* **Task inputs**
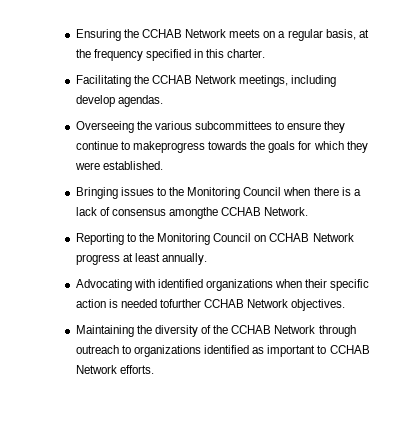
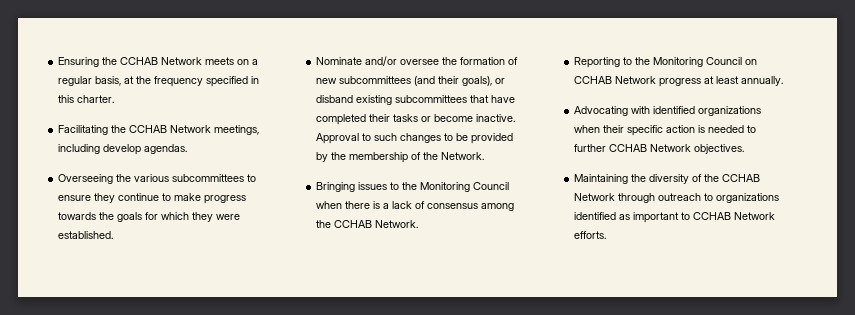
- Overseeing the various subcommittees to ensure they continue to makeprogress towards the goals for which they were established.
+ Overseeing the various subcommittees to ensure they continue to make progress towards the goals for which they were established.
+ Nominate and/or oversee the formation of new subcommittees (and their goals), or disband existing subcommittees that have completed their tasks or become inactive. Approval to such changes to be provided by the membership of the Network.
- Bringing issues to the Monitoring Council when there is a lack of consensus amongthe CCHAB Network.
+ Bringing issues to the Monitoring Council when there is a lack of consensus among the CCHAB Network.
- Advocating with identified organizations when their specific action is needed tofurther CCHAB Network objectives.
+ Advocating with identified organizations when their specific action is needed to further CCHAB Network objectives.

* **Task statement**
The aim is an exact repeat of the entire listing, stripped of pictures.

* **Result of the task**
- Overseeing the various subcommittees to ensure they continue to makeprogress towards the goals for which they were established.
+ Overseeing the various subcommittees to ensure they continue to make progress towards the goals for which they were established.
+ Nominate and/or oversee the formation of new subcommittees (and their goals), or disband existing subcommittees that have completed their tasks or become inactive. Approval to such changes to be provided by the membership of the Network.
- Bringing issues to the Monitoring Council when there is a lack of consensus amongthe CCHAB Network.
+ Bringing issues to the Monitoring Council when there is a lack of consensus among the CCHAB Network.
- Advocating with identified organizations when their specific action is needed tofurther CCHAB Network objectives.
+ Advocating with identified organizations when their specific action is needed to further CCHAB Network objectives.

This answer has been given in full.